(Records from a dataset)
------
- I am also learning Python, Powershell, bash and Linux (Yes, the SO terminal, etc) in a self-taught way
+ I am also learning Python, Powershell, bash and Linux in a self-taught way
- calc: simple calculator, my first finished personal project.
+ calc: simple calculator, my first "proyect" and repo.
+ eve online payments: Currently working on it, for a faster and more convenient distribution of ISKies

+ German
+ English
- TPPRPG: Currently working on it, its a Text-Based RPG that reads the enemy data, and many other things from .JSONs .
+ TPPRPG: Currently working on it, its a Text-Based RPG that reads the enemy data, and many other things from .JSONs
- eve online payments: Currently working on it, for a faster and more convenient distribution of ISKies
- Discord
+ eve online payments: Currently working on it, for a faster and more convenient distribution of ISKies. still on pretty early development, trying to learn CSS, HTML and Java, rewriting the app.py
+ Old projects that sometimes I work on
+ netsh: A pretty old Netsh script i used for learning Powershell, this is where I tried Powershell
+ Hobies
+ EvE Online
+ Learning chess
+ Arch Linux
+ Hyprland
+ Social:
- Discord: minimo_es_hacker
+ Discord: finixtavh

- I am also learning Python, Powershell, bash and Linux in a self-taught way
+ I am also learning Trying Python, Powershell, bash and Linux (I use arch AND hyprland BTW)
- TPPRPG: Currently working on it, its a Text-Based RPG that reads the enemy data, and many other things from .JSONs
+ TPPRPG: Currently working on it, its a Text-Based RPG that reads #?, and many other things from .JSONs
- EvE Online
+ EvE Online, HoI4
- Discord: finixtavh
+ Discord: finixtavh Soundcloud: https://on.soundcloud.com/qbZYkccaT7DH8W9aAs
------
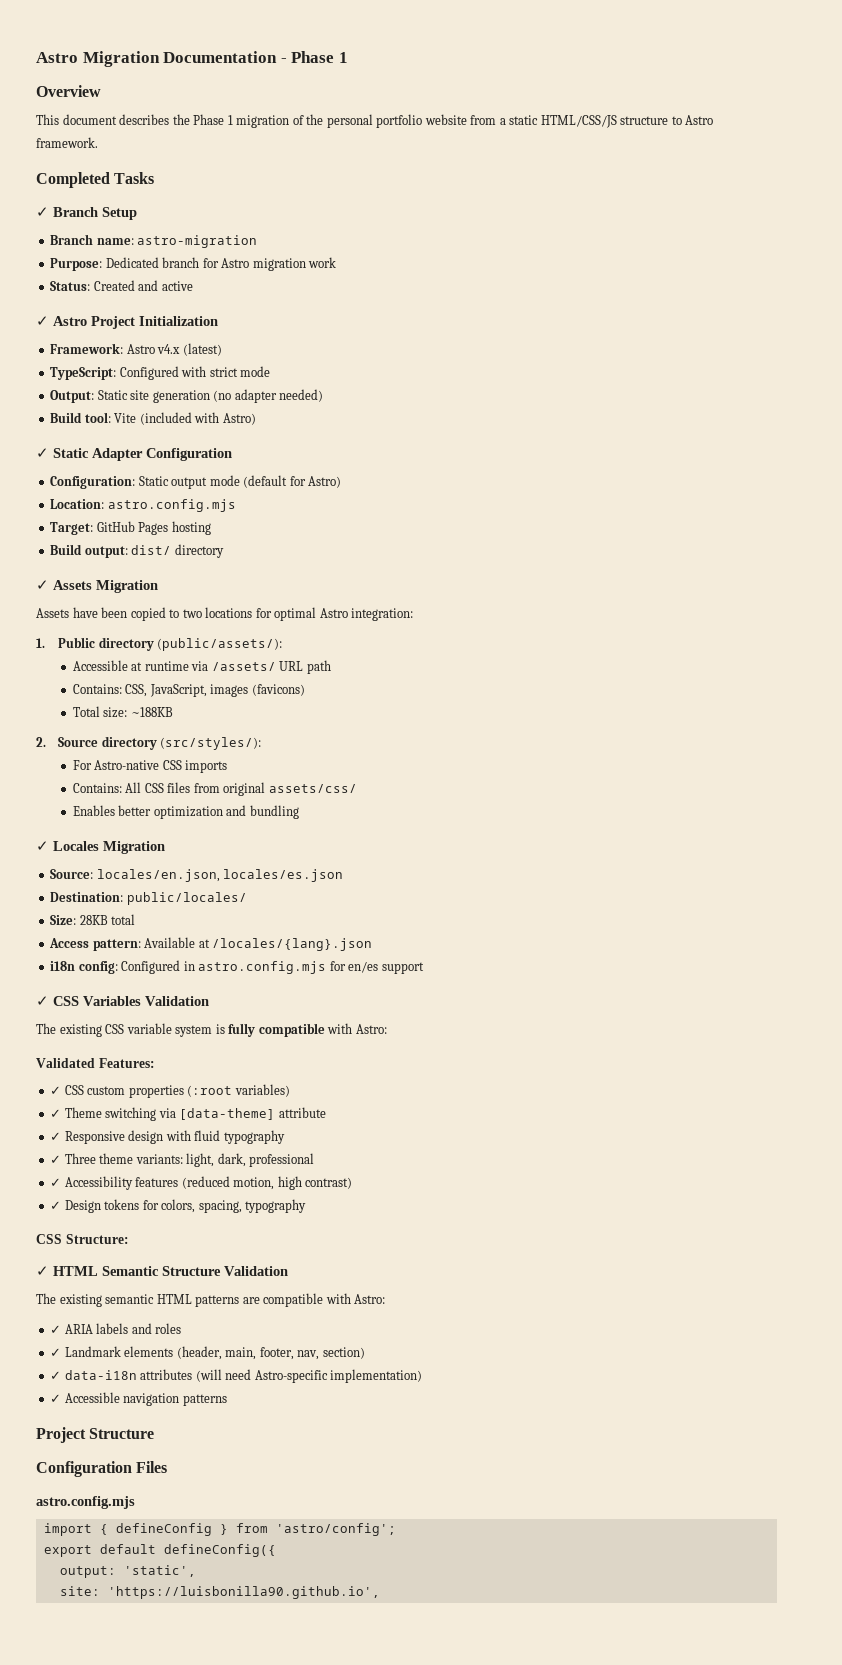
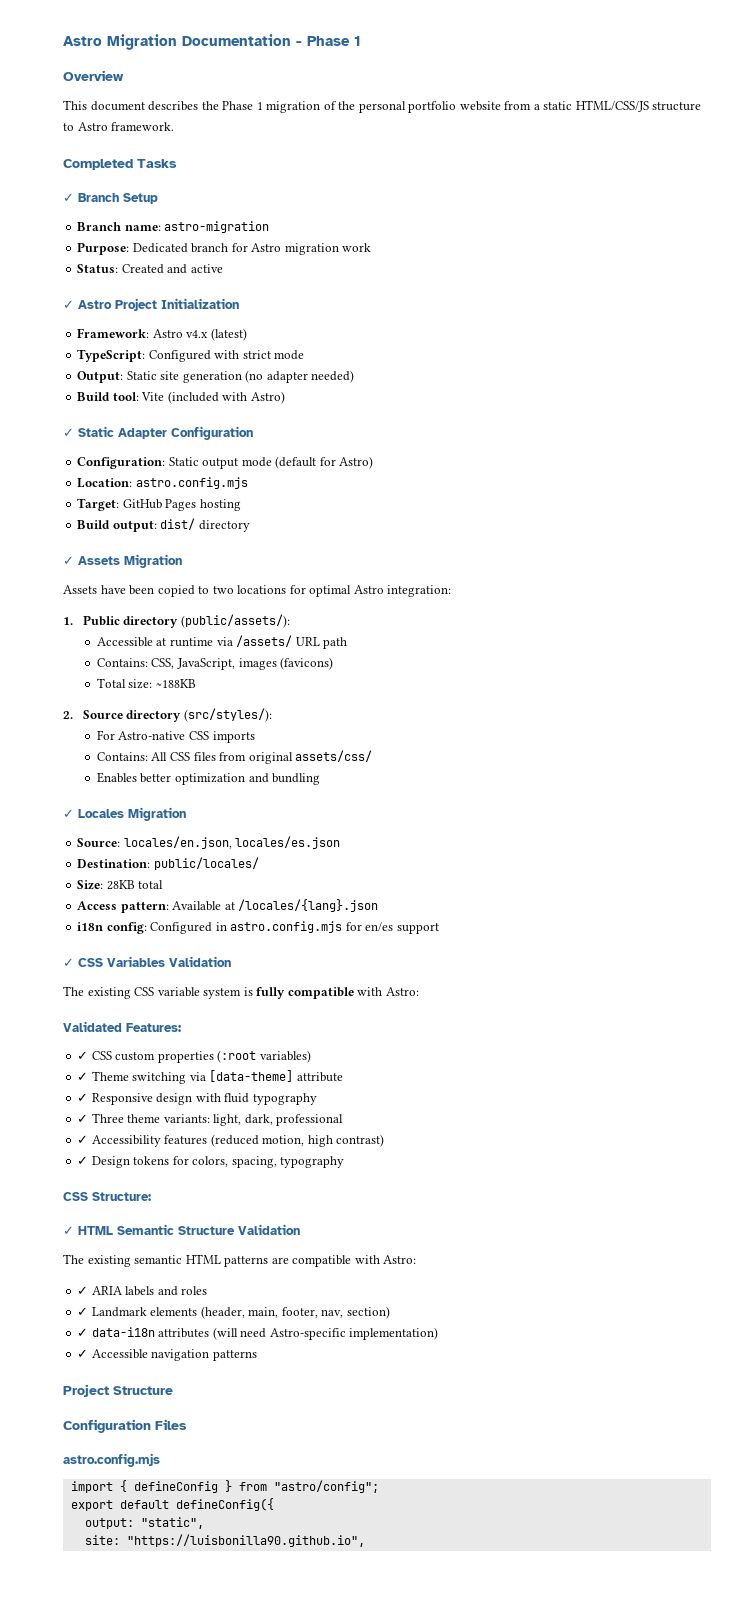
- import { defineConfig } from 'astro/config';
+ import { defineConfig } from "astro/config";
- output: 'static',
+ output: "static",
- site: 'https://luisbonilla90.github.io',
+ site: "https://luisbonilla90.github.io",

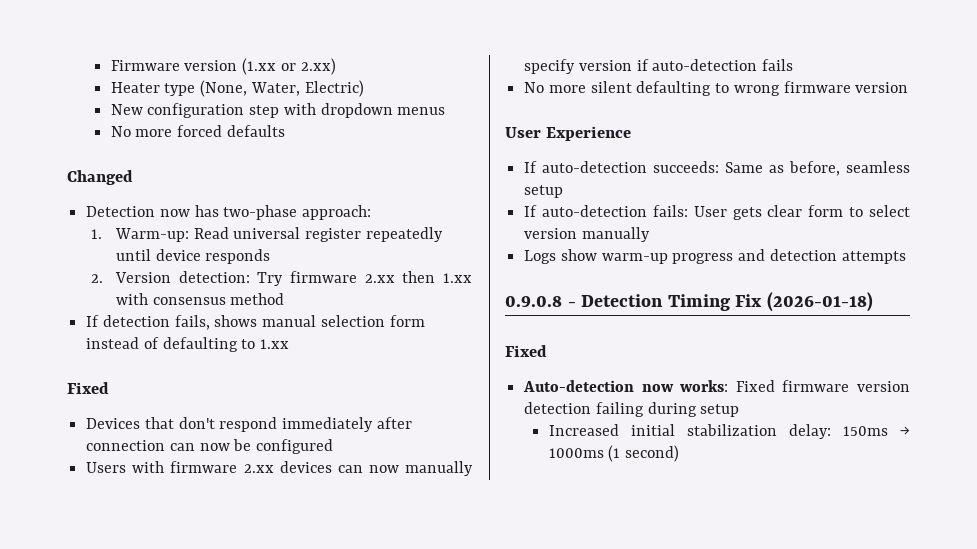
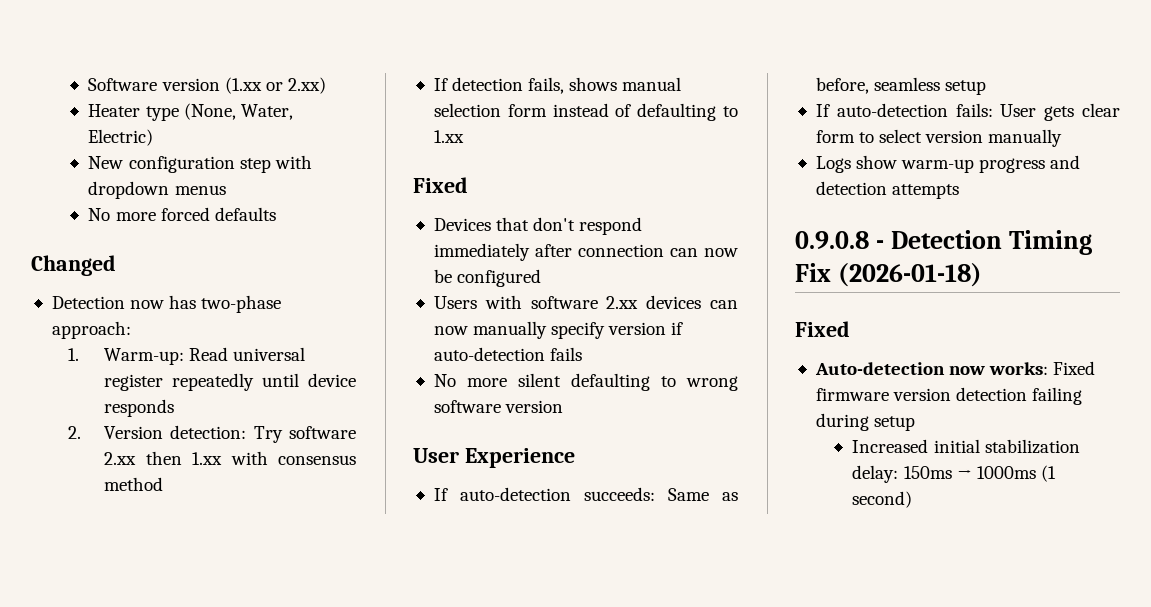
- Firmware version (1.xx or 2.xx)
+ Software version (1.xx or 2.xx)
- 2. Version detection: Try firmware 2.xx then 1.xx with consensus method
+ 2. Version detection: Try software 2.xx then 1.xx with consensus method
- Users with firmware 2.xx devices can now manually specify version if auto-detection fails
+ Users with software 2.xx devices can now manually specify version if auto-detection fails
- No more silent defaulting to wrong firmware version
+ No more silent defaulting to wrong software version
------
◆ **Work instructions**
If a line in the records above has the word "wrong", copy it out.

◆ **Result of the task**
- No more silent defaulting to wrong firmware version
+ No more silent defaulting to wrong software version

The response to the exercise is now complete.